When asked about the impact of the Keystone XL Pipeline on traditional hunting, gathering, fishing, and other culturally relevant activities, the corporation dismissed concerns by saying that, since the pipeline doesn’t cross CURRENT reservation lands, it won’t impact any cultural activities. Because …somehow…Transcanada assumes that we never leave the reservation or collect plants/animals on other traditional lands? The fact is, this pipeline will cut through and adjacent to precious mixed grass prairie that holds vitally important plant foods and medicines. Many families have permission from private landowners to collect along this very route. Chemicals that leach off of the outside of the pipeline can be taken up by various plants species, contaminating them and rendering them useless as food or medicine. Along with the thousands of acres of prairie plants lost, the Keystone XL pipeline will also destroy acres of riparian habitat as it crosses over sacred waterways such as Little Missouri River, the Cheyenne River, Bridger Creek, the Bad River, and the White River and the North Fork of the Grand River. The Lakota and other tribes of the Plains have already lost hundreds of thousands of acres of riparian habitat to the Pick Sloan project, and now these last vestiges of cottonwood forest, willow stands, and sweetgrass beds will be destroyed by the pipeline both in situ and downstream.

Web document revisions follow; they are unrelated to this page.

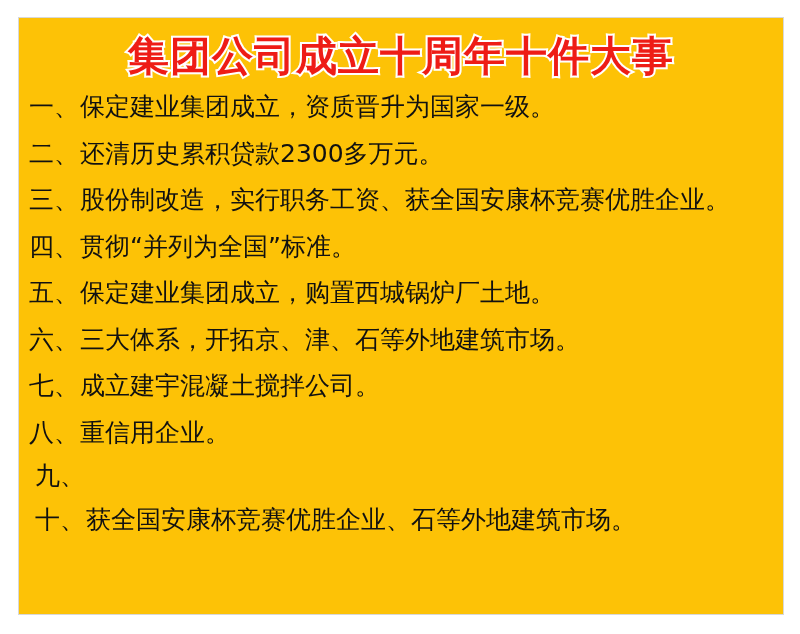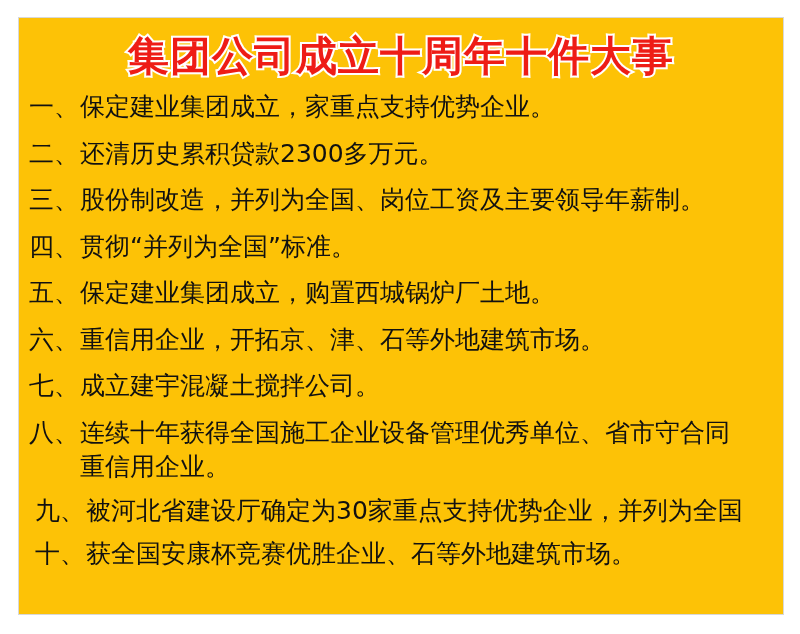"保定建业集团成立，家重点支持优势企业。" span.line2 { text: 家重点支持优势企业 -> 资质晋升为国家一级 }
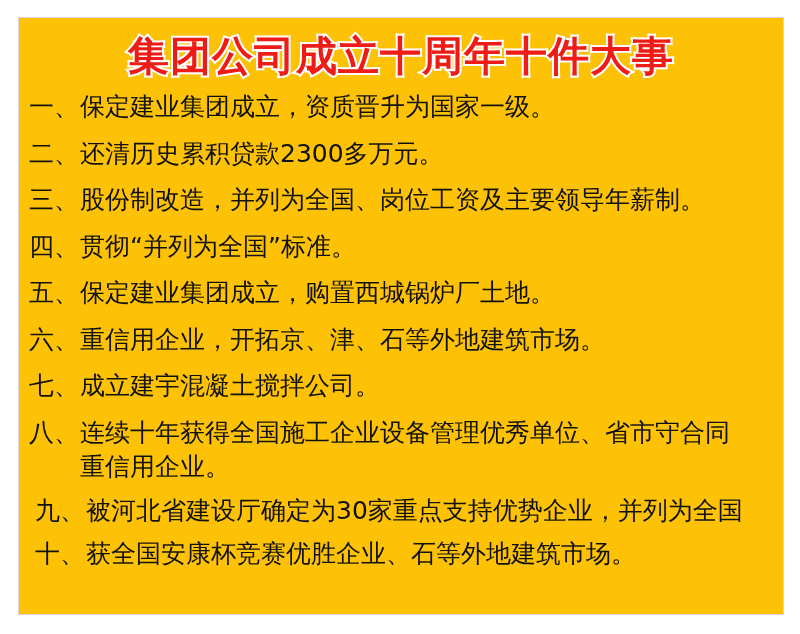"股份制改造，并列为全国、岗位工资及主要领导年薪制。" span.line2 { text: 并列为全国、岗位工资及主要领导年薪制 -> 实行职务工资、获全国安康杯竞赛优胜企业 }
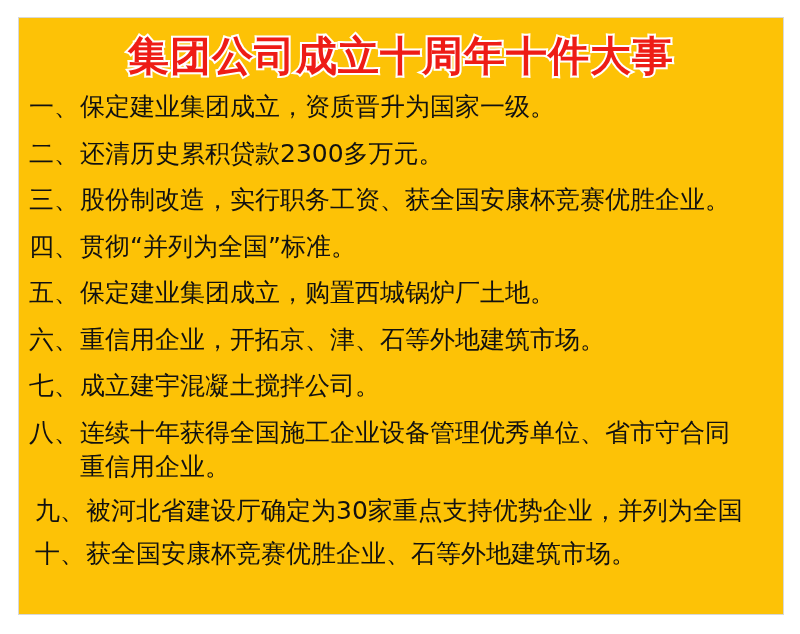"重信用企业，开拓京、津、石等外地建筑市场。" span.line2 { text: 重信用企业 -> 三大体系 }
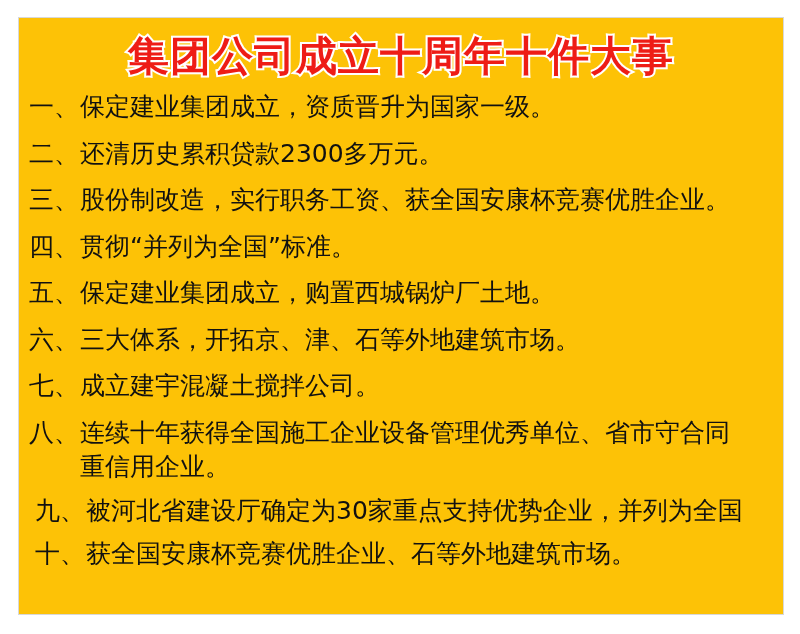"连续十年获得全国施工企业设备管理优秀单位、省市守合同" span.line2 { html: <span>连续十年获得全国施工企业设备管理优秀单位、省市守合同</span> -> none }
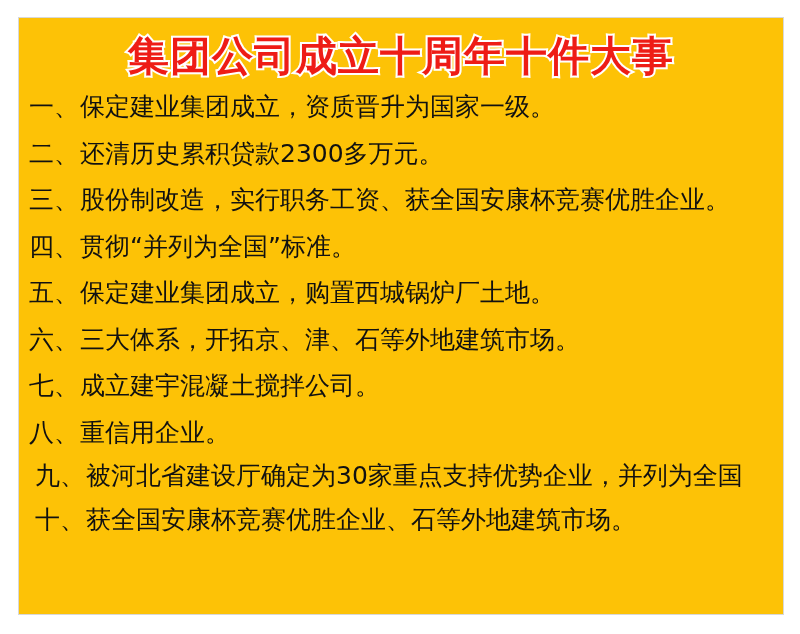"被河北省建设厅确定为30家重点支持优势企业，并列为全国" span.line2 { html: <span>被河北省建设厅确定为30家重点支持优势企业，并列为全国</span> -> none }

We must keep striving to get the truth about KXL out to the people. I am not putting this information out there exclusively for my fellow Natives, but also for our non-Native relatives. We must unify and realize that racism, anger, and division is exactly what Transcanada wants, and as the attached documents prove, division is what they have been fighting for. I say to all of you: Transcanada, its subsidiaries, and the oil industry do not care about us. They do not care about our children’s health. They do not care about our future or about environmental health. They do not care about foreign oil dependency.
Money. Money is what they care about.
In a few days, Transcanada will go in front of the Public Utilities Commission to seek recertification to build the Keystone XL pipeline. (They have successfully suppressed my testimony concerning culturally important plants, as well as the testimony of other concerned officials and tribal representatives, and that is another reason that I am writing this article.) The SD PUC approved the original KXL application in 2010, but because pipeline construction did not begin within four years, Transcanada must certify to the PUC that the Keystone XL pipeline still meets the conditions upon which the permit was originally issued. But the conditions have, indeed, changed. Transcanada’s new application includes thirty – yes – thirty changes to the original. This basically constitutes an entirely new pipeline and WE MUST DEMAND that Transcanada restart the entire permit process.
Stand up and fight for your children, their land, and their future. How will you look your children and grandchildren in the eye a decade from now, when their traditional medicines and foods (and their air and water) are poisoned by leaching of heavy metals and oil spills?